→ Work to complete: What lines of the data below include the word "Legs"? Report them by copying each.

→ Entries provided:
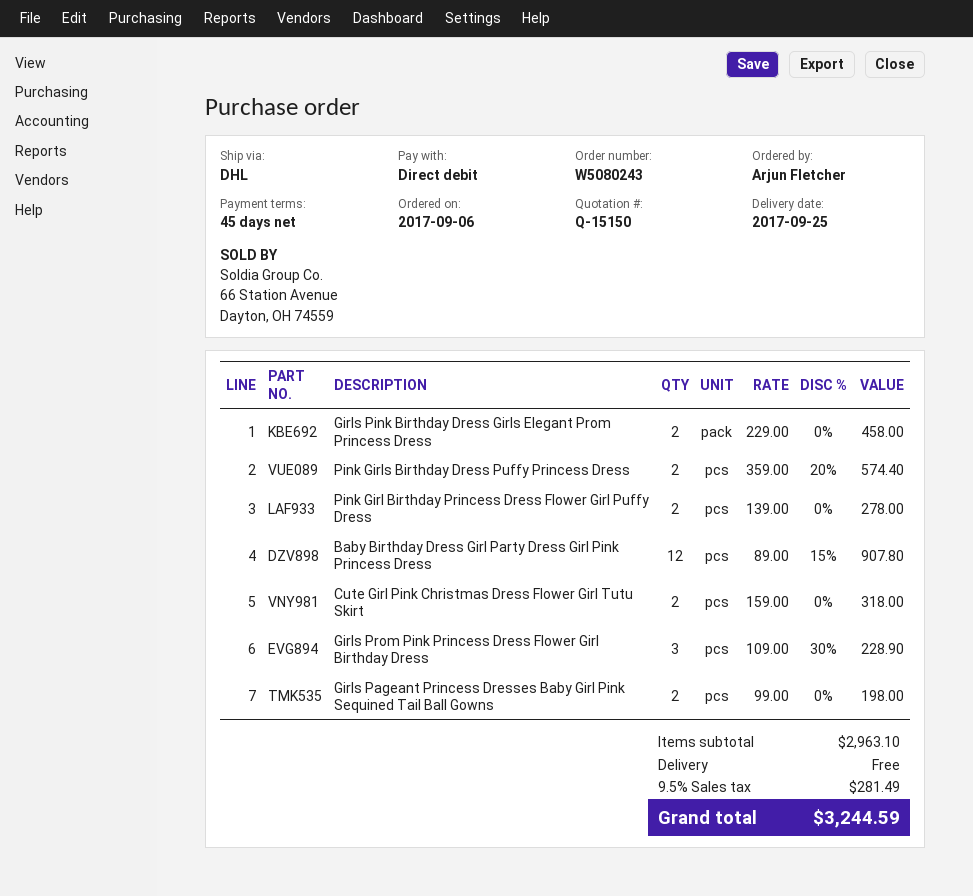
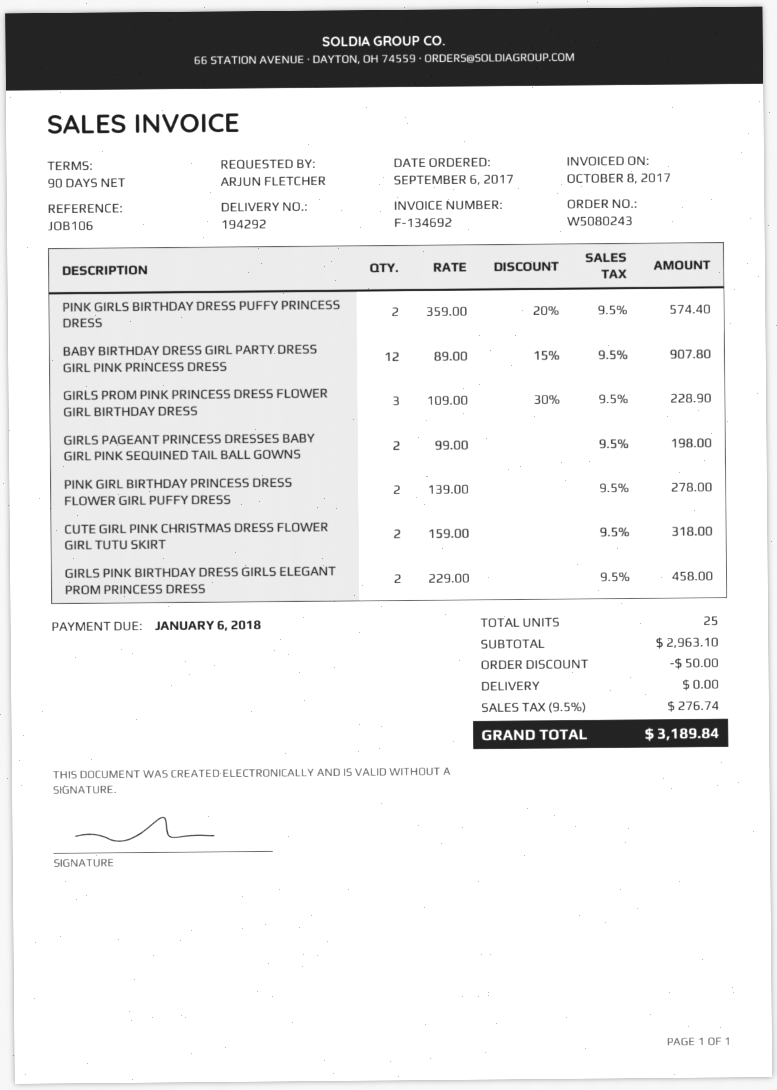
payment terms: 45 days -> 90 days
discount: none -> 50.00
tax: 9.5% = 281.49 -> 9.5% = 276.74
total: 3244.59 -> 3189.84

...

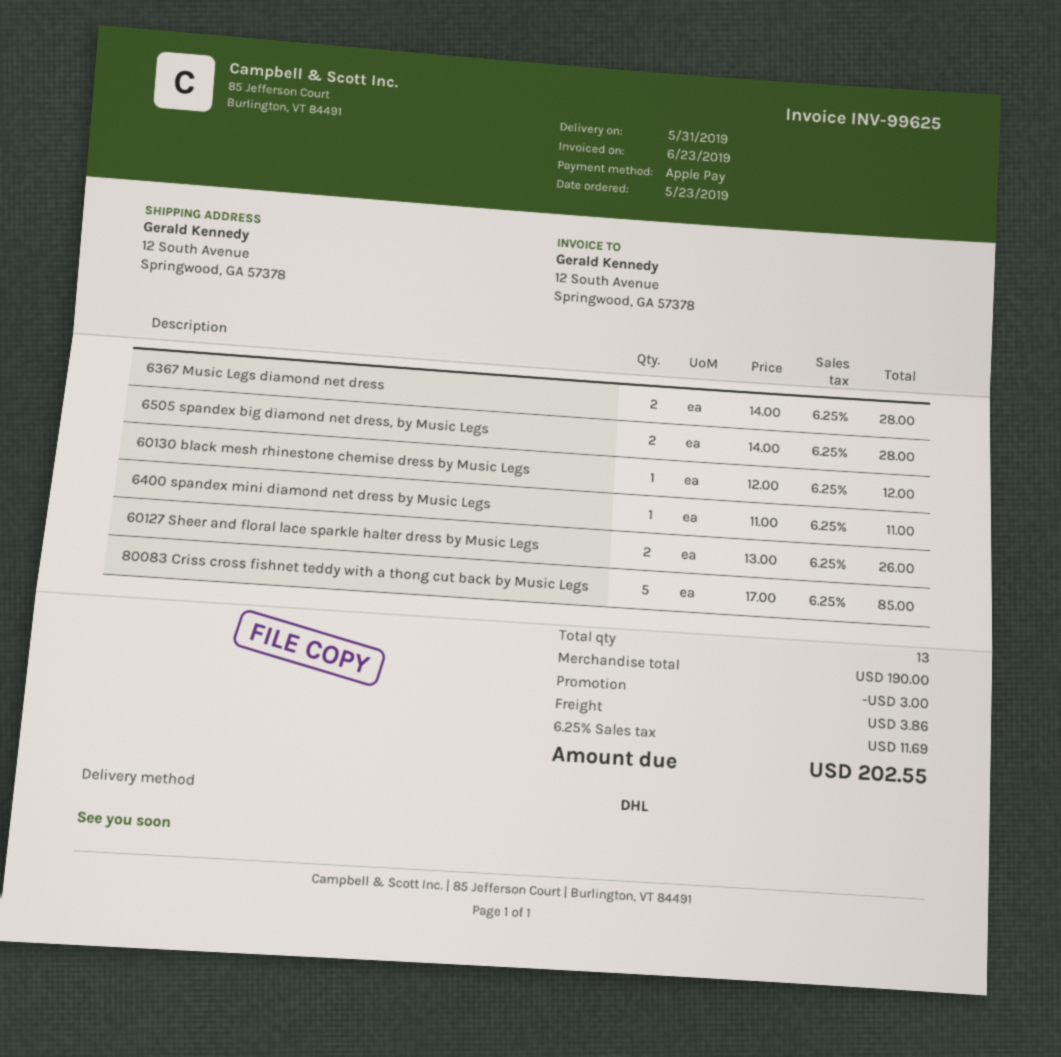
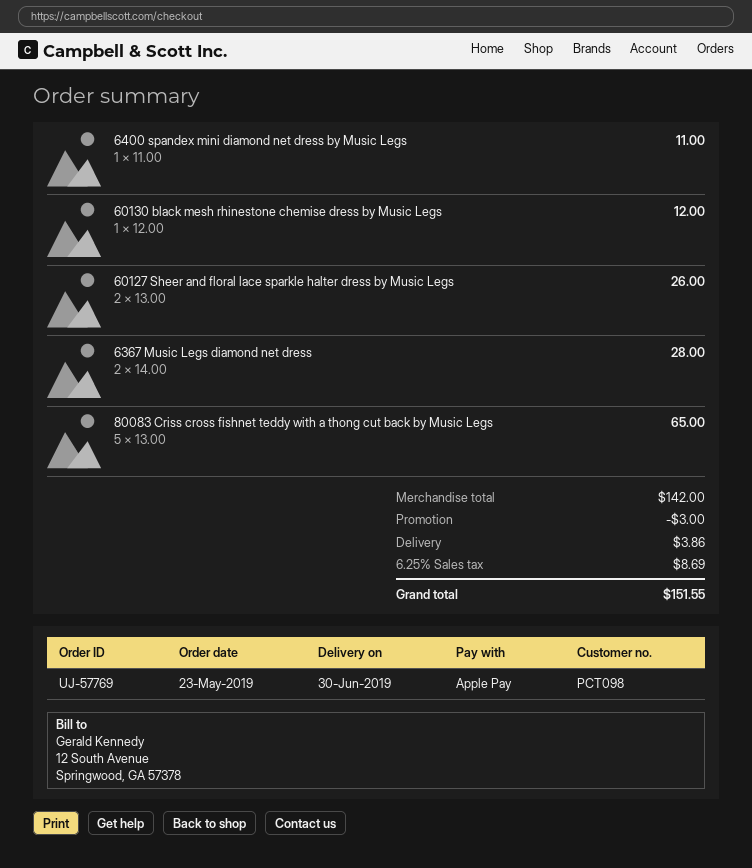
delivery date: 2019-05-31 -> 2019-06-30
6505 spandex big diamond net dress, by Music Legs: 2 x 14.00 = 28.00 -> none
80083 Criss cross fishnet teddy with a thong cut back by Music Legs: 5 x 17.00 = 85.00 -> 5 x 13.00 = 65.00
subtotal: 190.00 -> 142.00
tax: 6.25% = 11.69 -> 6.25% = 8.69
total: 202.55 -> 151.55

--

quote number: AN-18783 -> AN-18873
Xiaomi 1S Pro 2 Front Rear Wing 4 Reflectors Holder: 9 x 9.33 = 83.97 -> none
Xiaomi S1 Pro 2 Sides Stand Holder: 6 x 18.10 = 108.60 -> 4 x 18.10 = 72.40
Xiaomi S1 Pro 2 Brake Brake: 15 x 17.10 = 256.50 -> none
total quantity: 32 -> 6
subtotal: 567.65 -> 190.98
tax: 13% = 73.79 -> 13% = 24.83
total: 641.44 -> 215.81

→ Answer box:
6505 spandex big diamond net dress, by Music Legs: 2 x 14.00 = 28.00 -> none
80083 Criss cross fishnet teddy with a thong cut back by Music Legs: 5 x 17.00 = 85.00 -> 5 x 13.00 = 65.00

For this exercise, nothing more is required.